In general, energy/calorie needs do get lower with aging because we have less muscle, and more body fat and many of us tend to be less active. Keep in mind that we still need about the same amount of other important nutrients, including carbohydrates, protein, fat, vitamins, and minerals, to stay healthy.3 And don’t forget the fluids. Here’s how mushrooms can be a tasty part of your anti-aging diet strategy.

Fresh Mushrooms Can Help!

Adding Antioxidants
  • Fresh mushrooms contain significant levels of l-ergothioneine, a naturally occurring antioxidant that may also help protect the body against disease.4 Ergothioneine is found in both raw and cooked mushrooms.
Fabulous Fibre
  • Fresh mushrooms contain both soluble and insoluble fibre. Insoluble fibre promotes regularity. Soluble fibre may help regulate blood sugar fluctuations and lower cholesterol levels.(5,6)
  • Beta-glucans, a type of soluble fibre, found in Maitake mushrooms (hen-of-the-woods) destroyed human prostatic cancers cells in a laboratory setting.7 They have also been found to have potential anti-inflammatory activity, which may help protect the body against disease.8
Marvelous Minerals
  • Fresh mushrooms are naturally very low in sodium and are a great way to boost flavor without adding a lot of salt in pastas, salads, stir-fries and more. A diet low in sodium can help prevent and control high blood pressure.9
  • A ½ cup serving of uncooked white button mushrooms is an excellent source of selenium. Researchers in the Netherlands found that men who ate the most selenium had a 31% lower risk of developing prostate cancer.10
Winning with Weight
  • Fresh mushrooms are perfect for low fat diets as they have high water content, are low in fat and contain some fibre which helps keep you feeling full.

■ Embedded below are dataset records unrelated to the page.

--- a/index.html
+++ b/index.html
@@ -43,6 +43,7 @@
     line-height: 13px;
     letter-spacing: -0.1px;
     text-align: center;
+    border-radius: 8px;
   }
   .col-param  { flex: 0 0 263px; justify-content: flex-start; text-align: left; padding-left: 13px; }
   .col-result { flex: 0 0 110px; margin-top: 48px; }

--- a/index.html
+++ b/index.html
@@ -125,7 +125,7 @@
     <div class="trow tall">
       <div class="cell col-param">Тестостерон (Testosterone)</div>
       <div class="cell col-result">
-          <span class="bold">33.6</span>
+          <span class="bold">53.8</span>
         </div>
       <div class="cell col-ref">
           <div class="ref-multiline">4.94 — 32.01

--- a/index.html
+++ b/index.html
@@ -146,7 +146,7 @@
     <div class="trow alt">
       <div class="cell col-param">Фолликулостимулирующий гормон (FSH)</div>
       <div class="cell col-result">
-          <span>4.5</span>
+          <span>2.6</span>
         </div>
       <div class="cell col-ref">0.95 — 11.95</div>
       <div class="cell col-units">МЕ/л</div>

  • Being at a healthy weight is an important factor in helping to prevent or delay many chronic diseases and disabilities. These include diabetes, heart disease, high blood pressure, certain cancers, gout and general wear and tear on joints.
  • Being at a healthy weight also makes it easier to be more active.

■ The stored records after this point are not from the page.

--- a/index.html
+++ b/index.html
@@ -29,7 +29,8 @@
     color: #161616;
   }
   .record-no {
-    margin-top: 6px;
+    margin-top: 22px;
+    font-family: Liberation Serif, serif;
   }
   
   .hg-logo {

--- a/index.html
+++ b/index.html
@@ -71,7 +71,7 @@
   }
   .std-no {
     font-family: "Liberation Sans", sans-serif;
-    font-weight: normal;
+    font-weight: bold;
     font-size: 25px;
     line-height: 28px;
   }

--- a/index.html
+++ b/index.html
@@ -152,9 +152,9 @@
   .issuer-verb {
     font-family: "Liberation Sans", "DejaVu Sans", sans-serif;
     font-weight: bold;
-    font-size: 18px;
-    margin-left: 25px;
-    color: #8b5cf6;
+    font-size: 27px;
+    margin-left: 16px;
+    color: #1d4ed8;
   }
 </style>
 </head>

Mushrooms Make a Difference
  • Use ½ cup sliced crimini mushrooms instead of 4 oz. of sausage in pasta sauce or on pizza. Benefit: save 158 calories, 9 g fat, 4 g of saturated fat, 642 mg sodium.9
  • Add 1 cup sliced white button mushrooms to egg dishes instead of ½ cup shredded cheddar. Benefit: save 213 calories, 18 g fat, 12 g saturated fat, 353 mg sodium.9
  • Layer ½ cup sliced grilled portabella mushrooms onto sandwiches instead of 3 oz. salami. Benefit: save 336 calories, 30 g fat, 11 g saturated fat, 1582 mg sodium.9

For more about healthy aging visit the Canadian Association of Gerontology, or the Public Health Agency of Canada, Division of Aging & Seniors.

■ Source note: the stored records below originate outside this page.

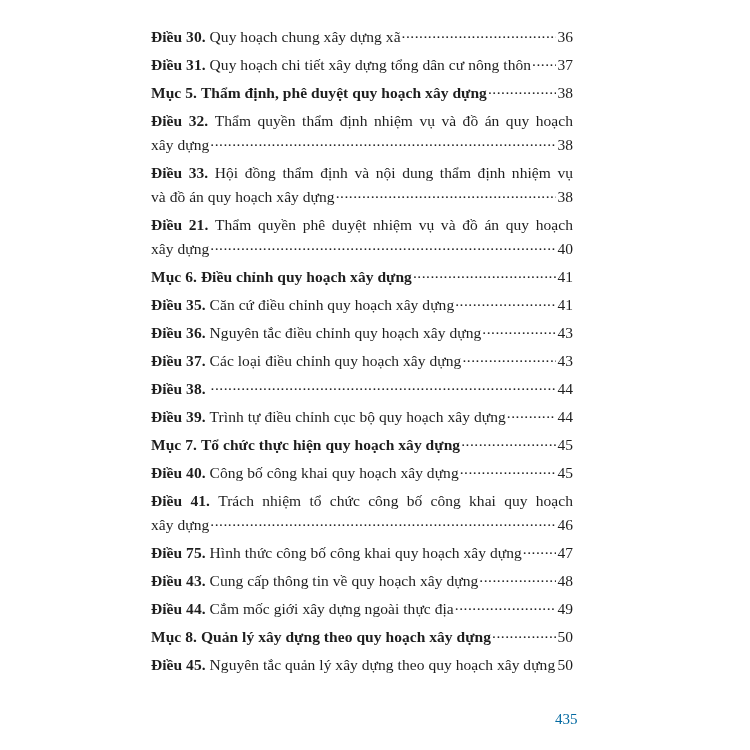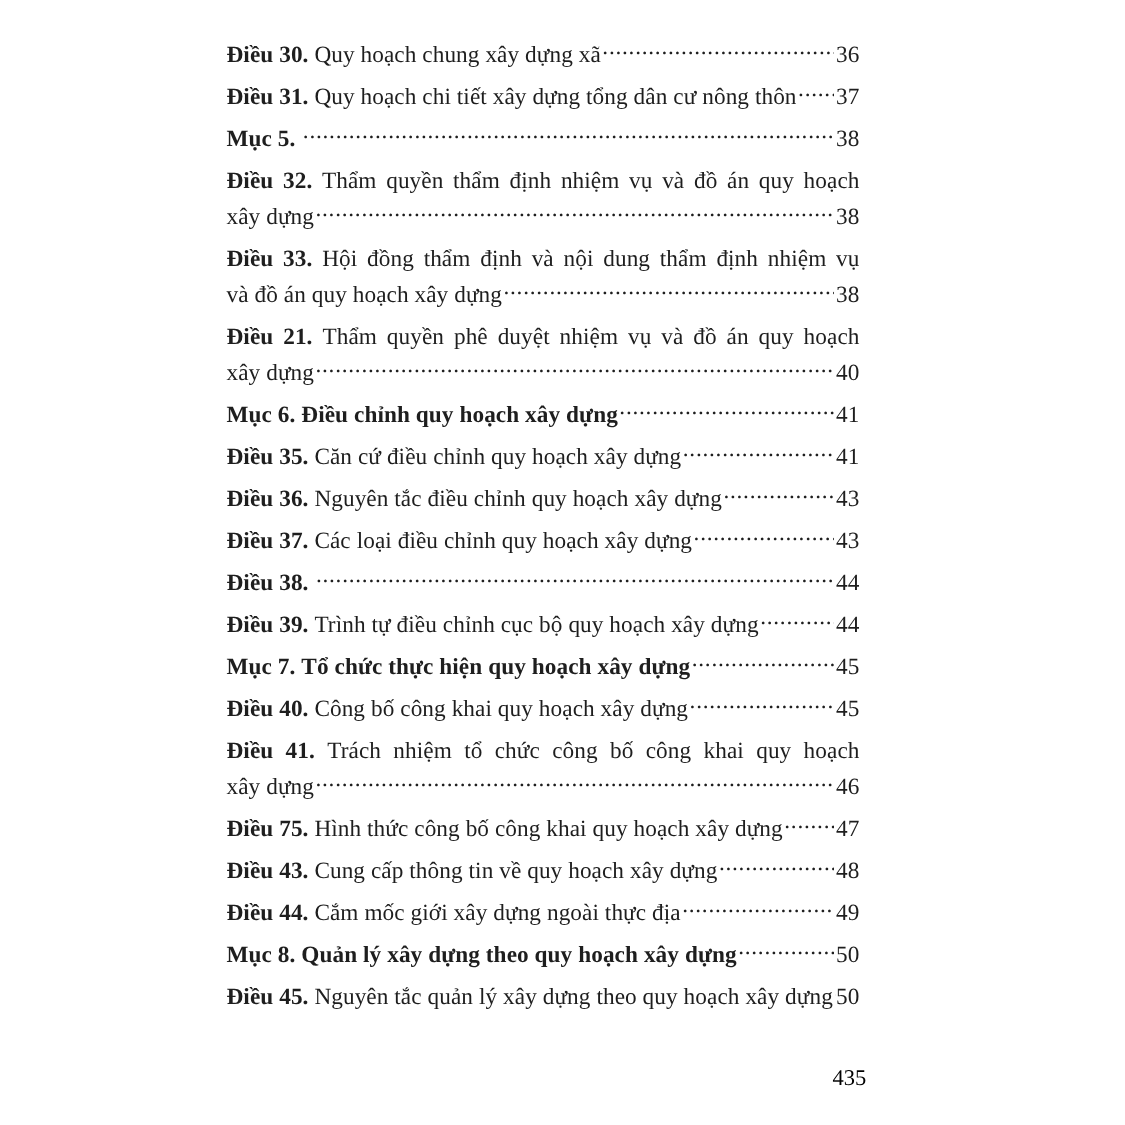--- a/index.html
+++ b/index.html
@@ -89,7 +89,7 @@
 
     <div class="entry section">
       <div class="line">
-        <span class="label">Mục 5.</span>&nbsp;<span class="dots"></span><span class="pg">38</span>
+        <span class="label">Mục 5.</span>&nbsp;<span class="title">Thẩm định, phê duyệt quy hoạch xây dựng</span><span class="dots"></span><span class="pg">38</span>
       </div>
     </div>
 

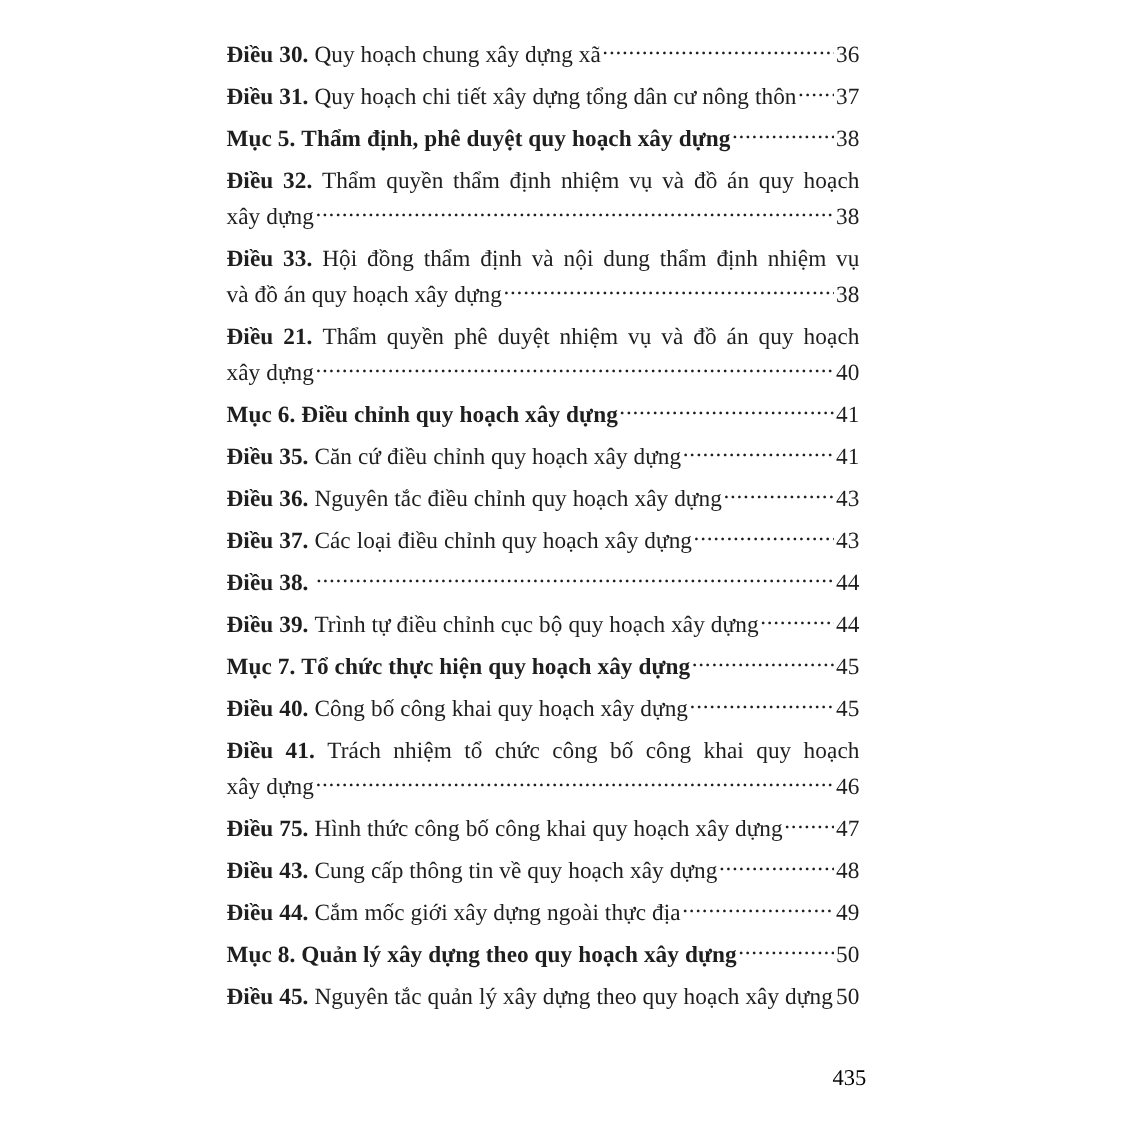--- a/index.html
+++ b/index.html
@@ -66,7 +66,7 @@
       left: 555px;
       top: 711px;
       font-size: 15px;
-      color: #000000;
+      color: #0369a1;
     }
   </style>
 </head>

  1. Report: Canada’s Aging Population at
  2. American Dietetic Association. Position Paper of the American Dietetic Association: Nutrition Across the Spectrum of Aging. J Am Diet Assoc. 2005;105:616-633.
  3. Canadian Health Network Infosheet. I want to age well. What foods might be on my menu? At
  4. Dubost NJ, Beelman RB, Peterson D and Royse DJ. Identification and Quantification of Ergothioneine in Cultivated Mushrooms by Liquid Chromatography-Mass Spectroscopy. Int J Med Mushr 2006;83:215-222.
  5. Chandalia M, Garg A, Lutjohann D, von Bergmann K, Grundy SM and Brinkley LJ. Beneficial effects of high dietary fibre intake in patients with type 2 diabetes mellitus. N Engl J Med 2000;341:1392-1398.
  6. Ibid.
  7. Fullerton SA, Samadi AA, Tortorelis DG et al. Induction of apoptosis in human prostatic cancer cells with beta-glucan (Maitake mushroom polysaccharide.) Mol Urol 2000;41:7-13.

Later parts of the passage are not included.